TASK OBJECTIVE:
Reproduce every record below word for word and include no pictures.

INPUT:
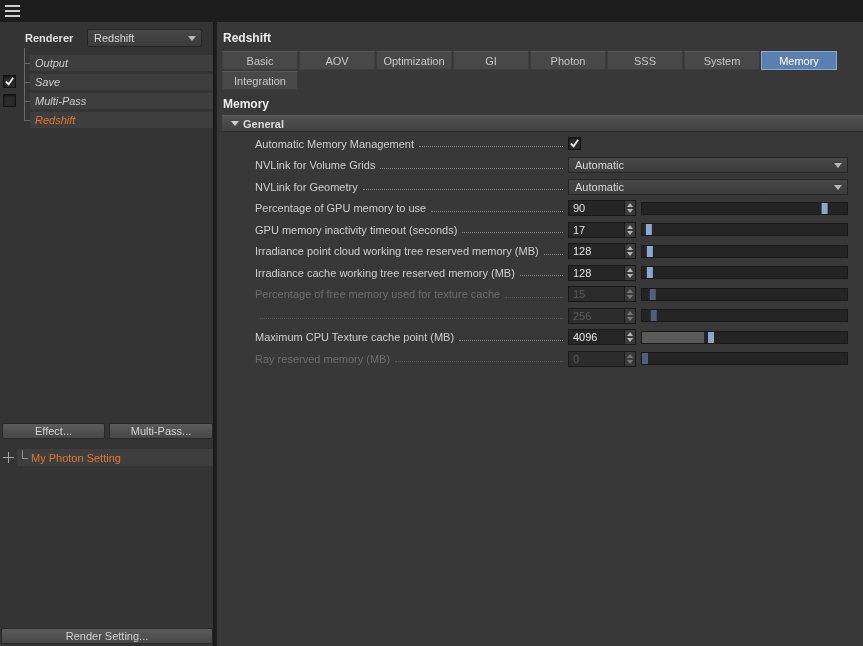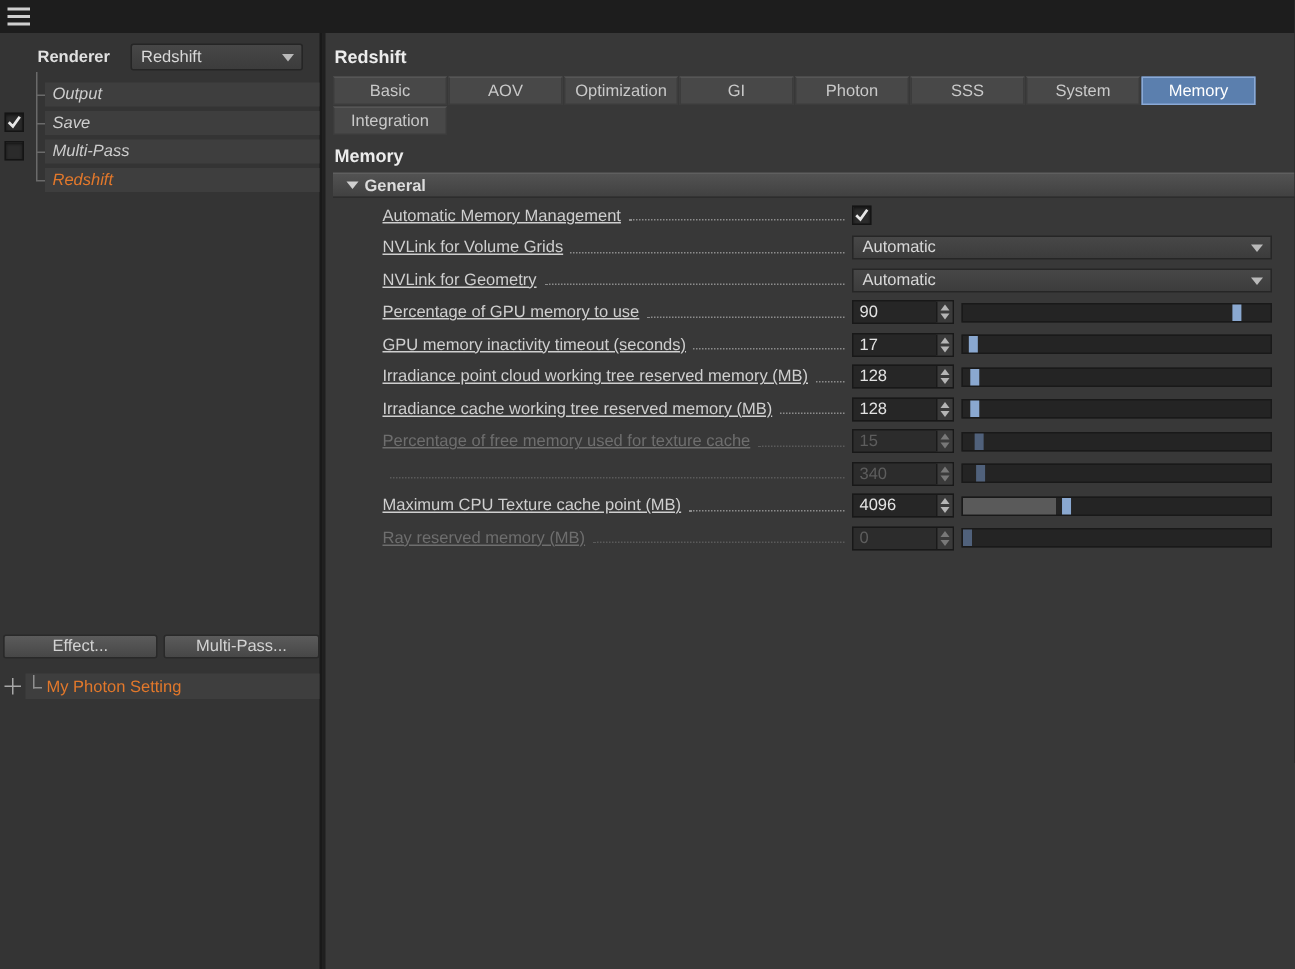--- a/index.html
+++ b/index.html
@@ -68,7 +68,7 @@
   #settings{position:absolute;left:0;right:0;top:111px;}
   .setting-row{height:21.5px;display:flex;align-items:center;padding-left:38px;padding-right:15px;}
   .label-zone{width:313px;flex:none;display:flex;align-items:center;}
-  .setting-label{color:#cfcfcf;white-space:nowrap;text-decoration:underline;}
+  .setting-label{color:#cfcfcf;white-space:nowrap;}
   .leader{flex:1;border-bottom:1px dotted #8c8c8c;height:1px;margin:0 5px;transform:translateY(3px);min-width:8px;}
   .ctrl-zone{flex:1;display:flex;align-items:center;}
   .checkbox svg{display:block;}

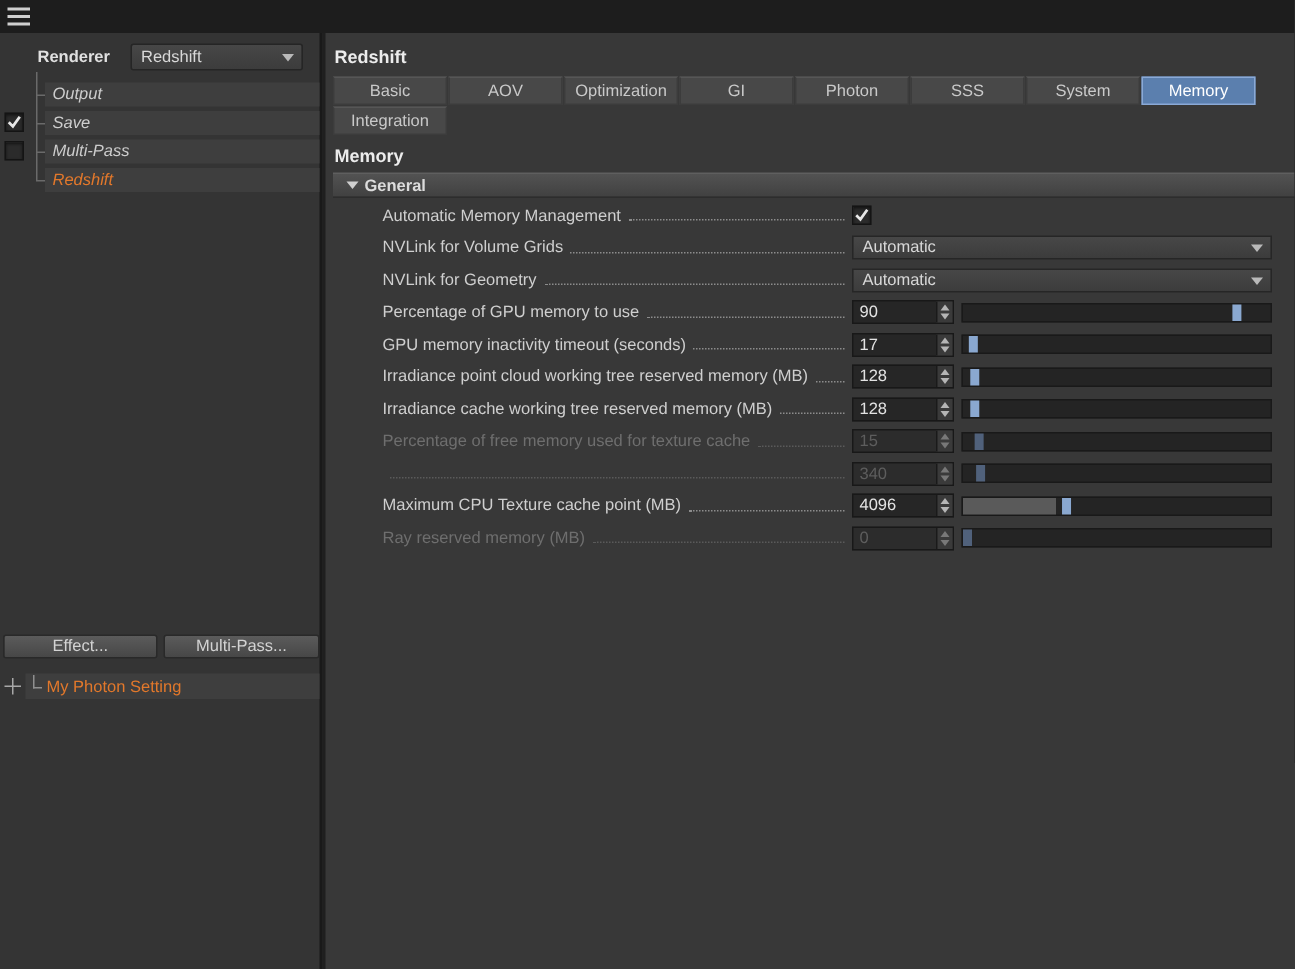--- a/index.html
+++ b/index.html
@@ -297,7 +297,7 @@
         </div>
         <div class="ctrl-zone">
           <div class="num-input">
-            <span class="num-val">340</span>
+            <span class="num-val">256</span>
             <div class="spinner">
               <i class="up"></i>
               <i class="dn"></i>

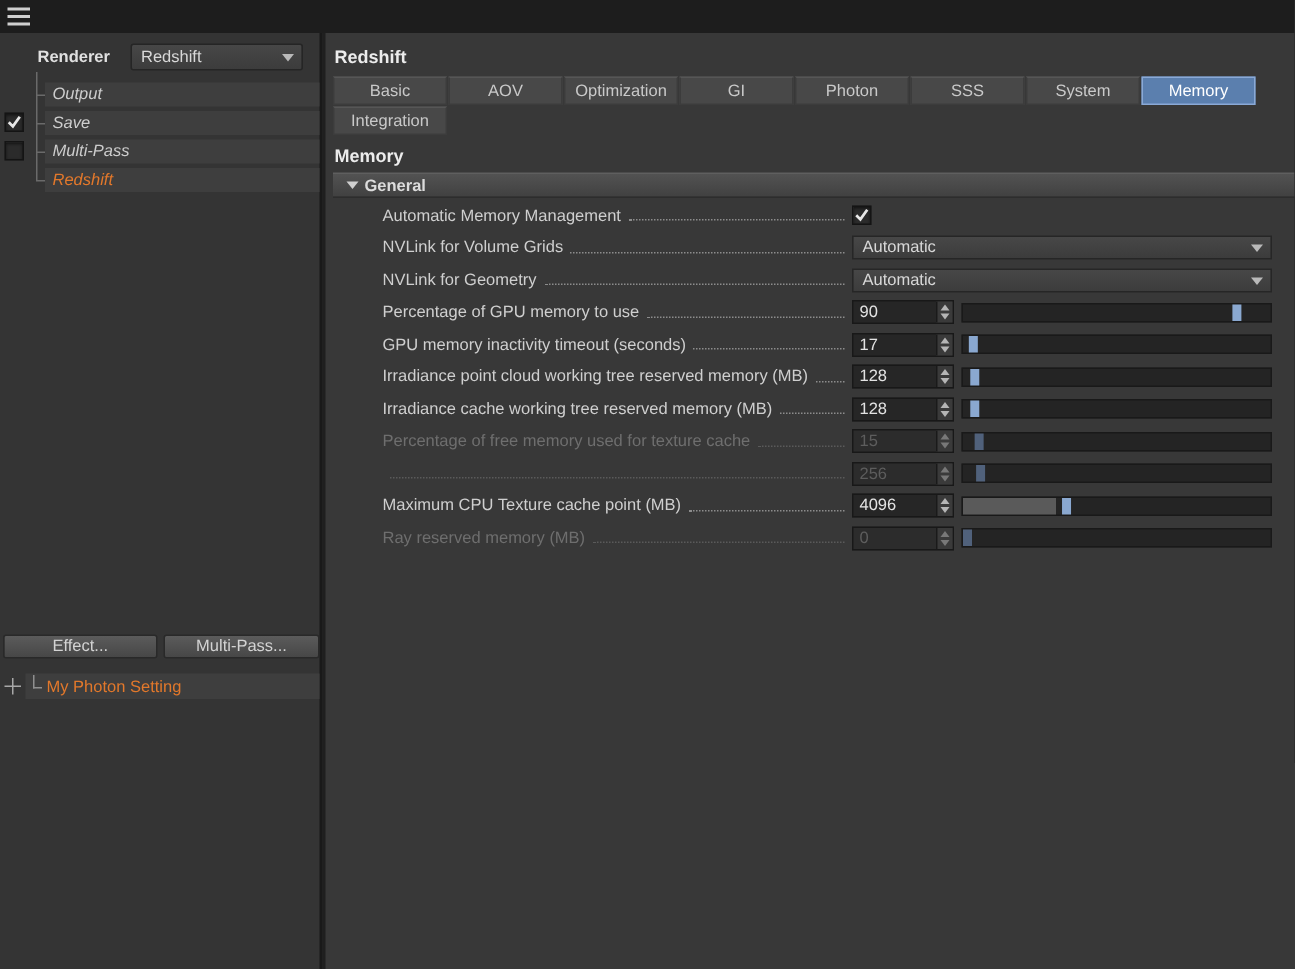--- a/index.html
+++ b/index.html
@@ -141,6 +141,7 @@
       <span class="ars-label">My Photon Setting</span>
     </div>
   </div>
+  <div class="btn render-setting-btn">Render Setting...</div>
 </div>
 
 <div id="main">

TASK RESPONSE:
--- a/index.html
+++ b/index.html
@@ -68,7 +68,7 @@
   #settings{position:absolute;left:0;right:0;top:111px;}
   .setting-row{height:21.5px;display:flex;align-items:center;padding-left:38px;padding-right:15px;}
   .label-zone{width:313px;flex:none;display:flex;align-items:center;}
-  .setting-label{color:#cfcfcf;white-space:nowrap;text-decoration:underline;}
+  .setting-label{color:#cfcfcf;white-space:nowrap;}
   .leader{flex:1;border-bottom:1px dotted #8c8c8c;height:1px;margin:0 5px;transform:translateY(3px);min-width:8px;}
   .ctrl-zone{flex:1;display:flex;align-items:center;}
   .checkbox svg{display:block;}

--- a/index.html
+++ b/index.html
@@ -297,7 +297,7 @@
         </div>
         <div class="ctrl-zone">
           <div class="num-input">
-            <span class="num-val">340</span>
+            <span class="num-val">256</span>
             <div class="spinner">
               <i class="up"></i>
               <i class="dn"></i>

--- a/index.html
+++ b/index.html
@@ -141,6 +141,7 @@
       <span class="ars-label">My Photon Setting</span>
     </div>
   </div>
+  <div class="btn render-setting-btn">Render Setting...</div>
 </div>
 
 <div id="main">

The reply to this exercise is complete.